28. The system of claim 27, wherein the clinical warning score data processing system is configured to perform a categorisation process, optionally wherein the clinical warning score data processing system is configured to generate an alert based on the categorisation process

29. The system of claim 27 or 28, wherein the user device is configured to transmit the sensor data to the clinical warning score data processing system using an optical code.

30. The system of any one of the previous claims, wherein the additional patient data includes at least one of: physiological observational data received via an interface; biometric data; data which relates to medical history; data which relates to social history; data which relates to guided or unguided examination; and patient data received from a database.

31. The system of any one of the preceding claims, wherein the additional patient data includes data which relates to symptom detail data; optionally wherein the symptom detail data is tracked in real time.
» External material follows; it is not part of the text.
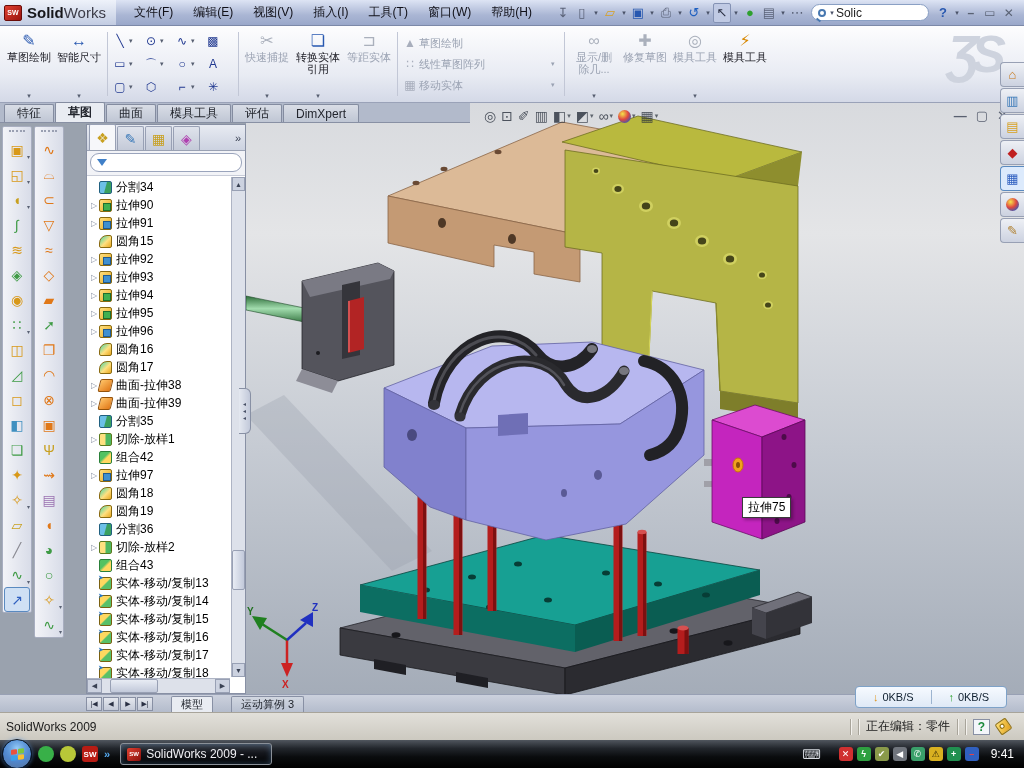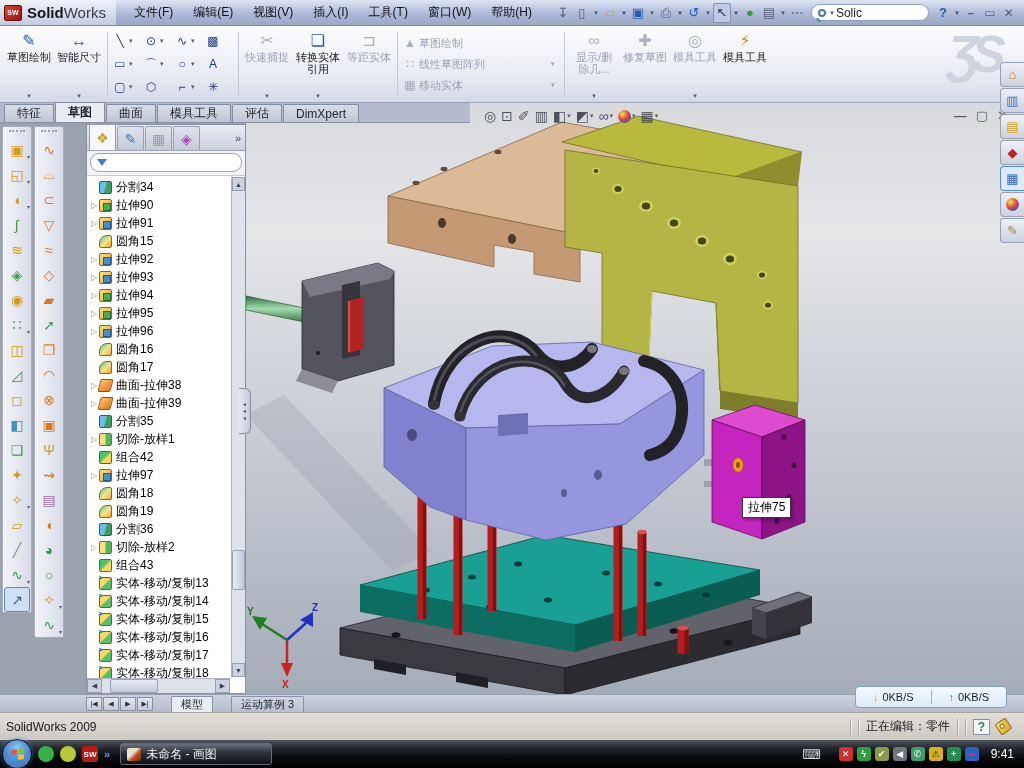"SolidWorks 2009 - ..." div.twin { html: none -> <div> <span>SW</span> <span>SolidWorks 2009 - ...</span> </div> }
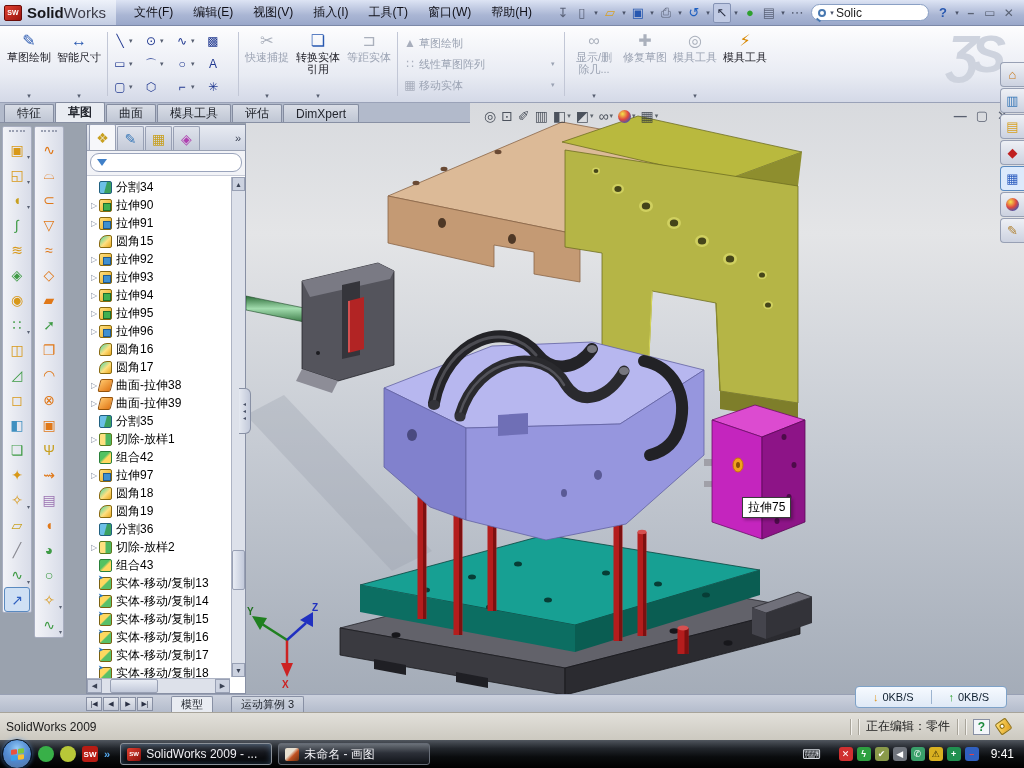"未命名 - 画图" div.twin { html: <div> <span></span> <span>未命名 - 画图</span> </div> -> none }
32. The system of any one of the preceding claims, wherein the additional patient data includes data which relates to nearpatient investigations; optionally wherein the near-patient investigations data is received from further medical sensors configured to communicate with the user device.

33. The system of any one of the preceding claims, wherein the instructions further cause the processor to carry out a diagnostic function configured to input the clinical warning score data and additional patient data to a diagnostic algorithm and generate output diagnostic data.
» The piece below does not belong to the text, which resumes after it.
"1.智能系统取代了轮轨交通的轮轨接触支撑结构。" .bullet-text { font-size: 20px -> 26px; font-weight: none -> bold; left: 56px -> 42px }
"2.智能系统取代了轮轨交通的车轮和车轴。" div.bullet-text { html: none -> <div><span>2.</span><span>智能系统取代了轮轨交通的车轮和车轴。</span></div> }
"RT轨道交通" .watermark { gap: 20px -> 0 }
34. The system of claim 33, wherein the instructions cause the processor to communicate the early warning score data and diagnostic data to an application server running a medical record system.
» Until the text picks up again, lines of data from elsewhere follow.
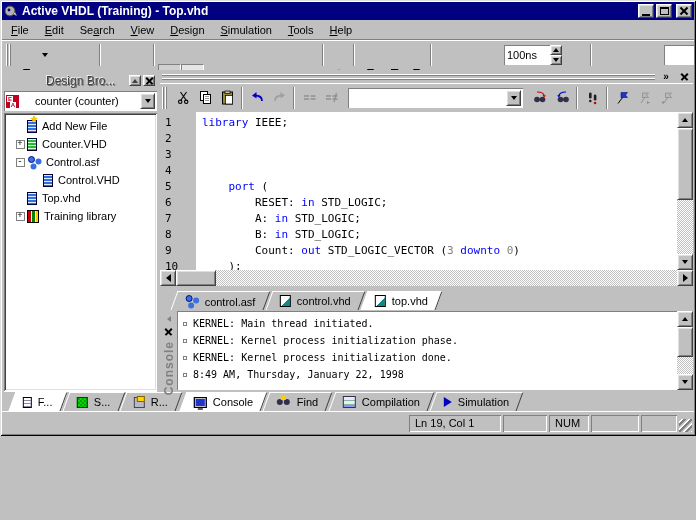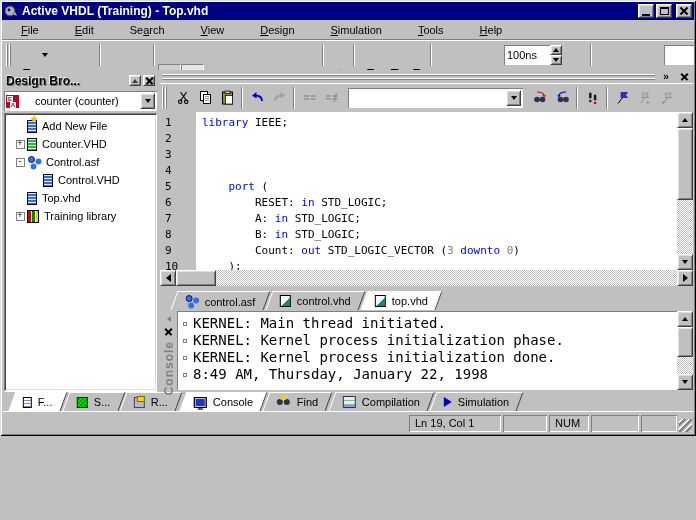"File" .menu-item { padding: 2px 18px -> 2px 8px }
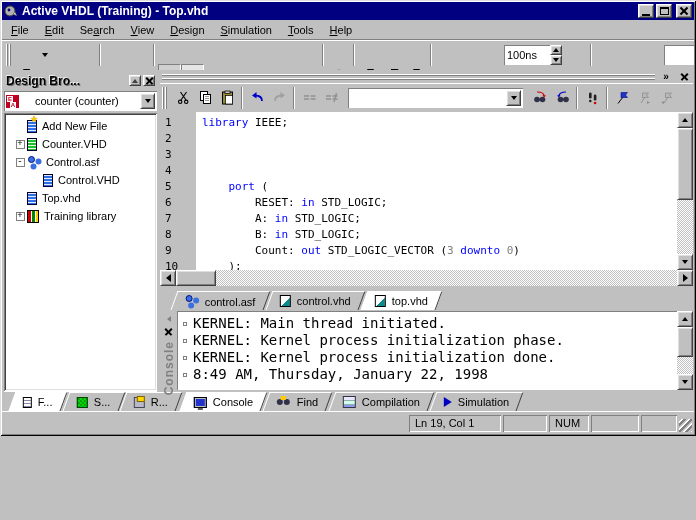"Design Bro..." .panelhead .ptitle { color: #000000 -> #404040; font-weight: bold -> normal; margin-left: none -> 40px }
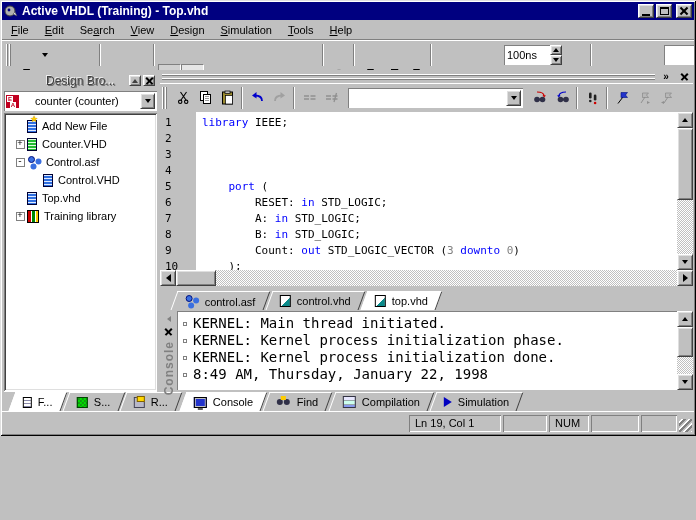"KERNEL: Main thread initiated." .conmsgs { font-size: 14px -> 10px }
35. The system of claim 34, further comprising a user device which is configured to access the medical record system.

36. The system of claim 34 or 35, wherein the early warning score data and diagnostic data is stored in a database with an associated hazard scale and/or an associated confidentiality scale.

37. The system of claim 34, 35 or 36, wherein the application server includes functionality allowing diagnostic data to be verified/refuted. The system of any one of the preceding claims, wherein the instructions further cause the processor to process data corresponding to patient data in accordance with a treatment function and generate the data corresponding to the received patient data for processing in accordance with the clinical warning score algorithm which relates to the treatability of the patient; optionally wherein the treatment function comprises a weighting function determined based on the data corresponding to patient data. A method of generating a prognostic clinical warning score associated with a patient’s physiological condition, the method comprising: receiving physiological data corresponding to a plurality of physiological readings of a patient, and additional patient data related to the patient, the additional patient data including the result of a near patient capillary blood test for an inflammatory marker; processing data corresponding to the received sensor data and the additional patient data to calculate a clinical warning score, and generating output clinical warning score data corresponding to the calculated clinical warning score. The method of claim 39, further comprising: obtaining the physiological data using a sensor array comprising a plurality of sensors; and communicating the physiological data corresponding to the physiological readings.